Change listing data

%%

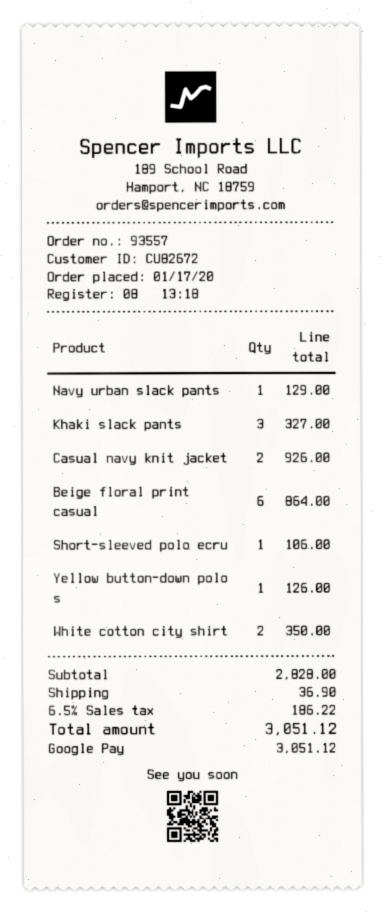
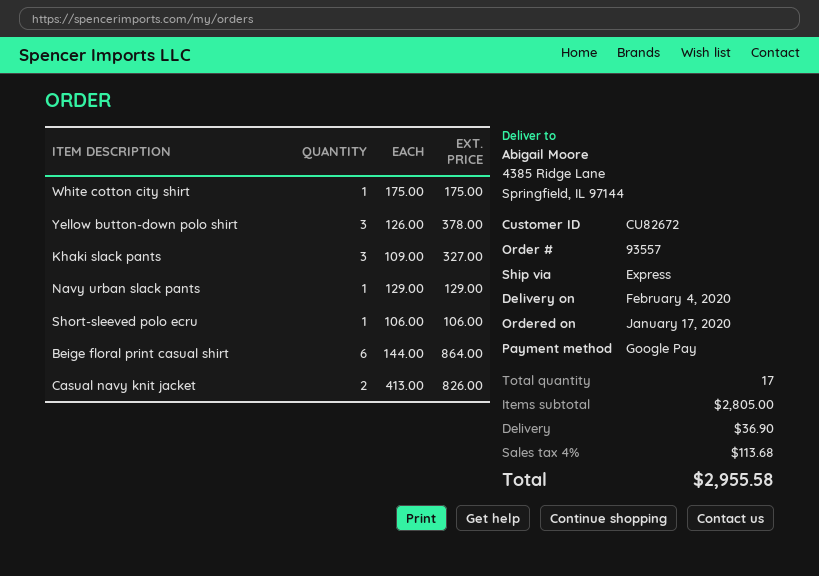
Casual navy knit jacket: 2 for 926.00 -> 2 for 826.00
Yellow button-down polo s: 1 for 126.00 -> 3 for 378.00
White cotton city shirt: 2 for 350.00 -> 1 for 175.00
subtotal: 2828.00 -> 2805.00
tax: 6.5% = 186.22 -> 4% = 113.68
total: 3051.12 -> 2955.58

%%
%%

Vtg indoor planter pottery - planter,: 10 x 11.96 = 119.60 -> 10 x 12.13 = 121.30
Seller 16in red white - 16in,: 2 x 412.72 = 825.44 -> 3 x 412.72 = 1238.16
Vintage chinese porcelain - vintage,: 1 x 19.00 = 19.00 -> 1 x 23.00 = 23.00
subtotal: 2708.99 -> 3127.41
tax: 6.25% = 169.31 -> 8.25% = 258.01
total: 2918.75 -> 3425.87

%%
%%

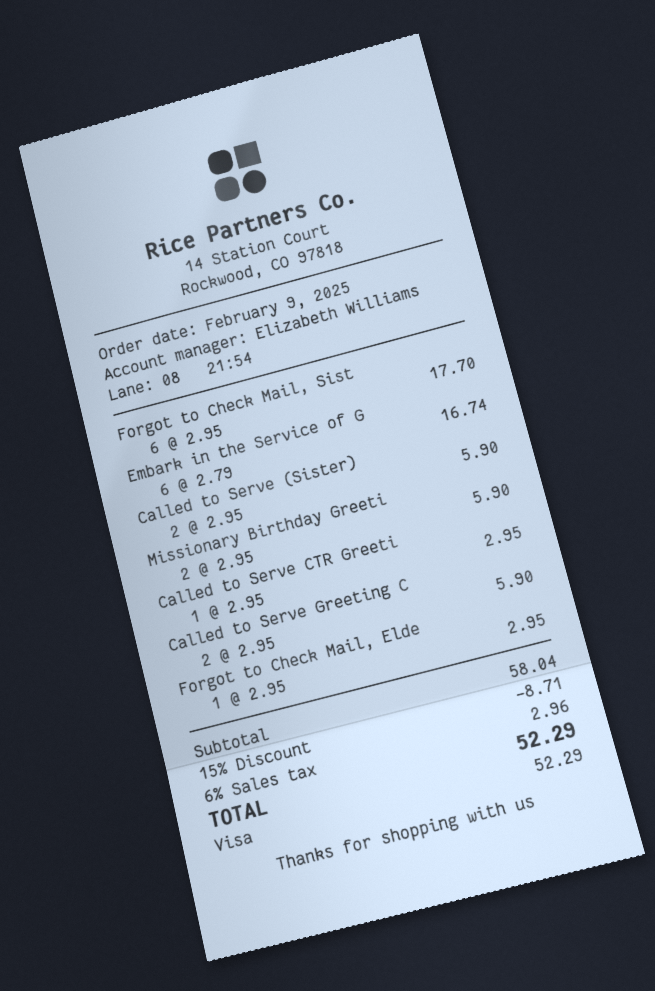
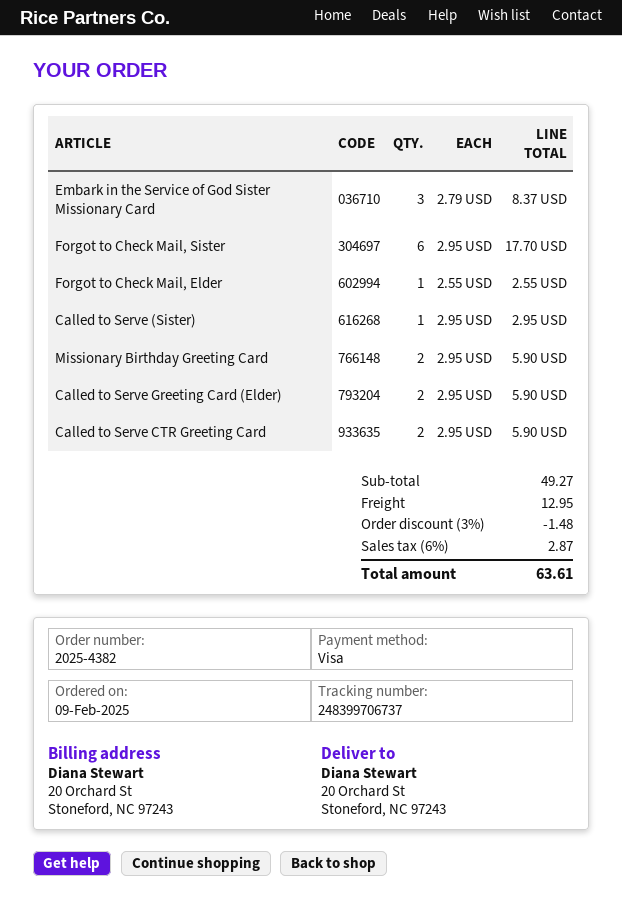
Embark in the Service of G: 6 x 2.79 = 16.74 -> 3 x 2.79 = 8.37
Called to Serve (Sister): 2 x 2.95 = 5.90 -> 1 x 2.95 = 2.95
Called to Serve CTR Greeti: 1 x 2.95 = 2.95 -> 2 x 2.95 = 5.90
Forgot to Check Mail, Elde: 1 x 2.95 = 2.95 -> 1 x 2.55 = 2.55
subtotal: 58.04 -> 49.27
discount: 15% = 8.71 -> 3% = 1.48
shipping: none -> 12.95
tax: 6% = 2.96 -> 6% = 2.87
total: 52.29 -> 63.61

%%

**What the exercise asks**
Look through the data above for the word "subtotal". Report each line where it occurs.

**Task output**
subtotal: 2828.00 -> 2805.00
subtotal: 2708.99 -> 3127.41
subtotal: 58.04 -> 49.27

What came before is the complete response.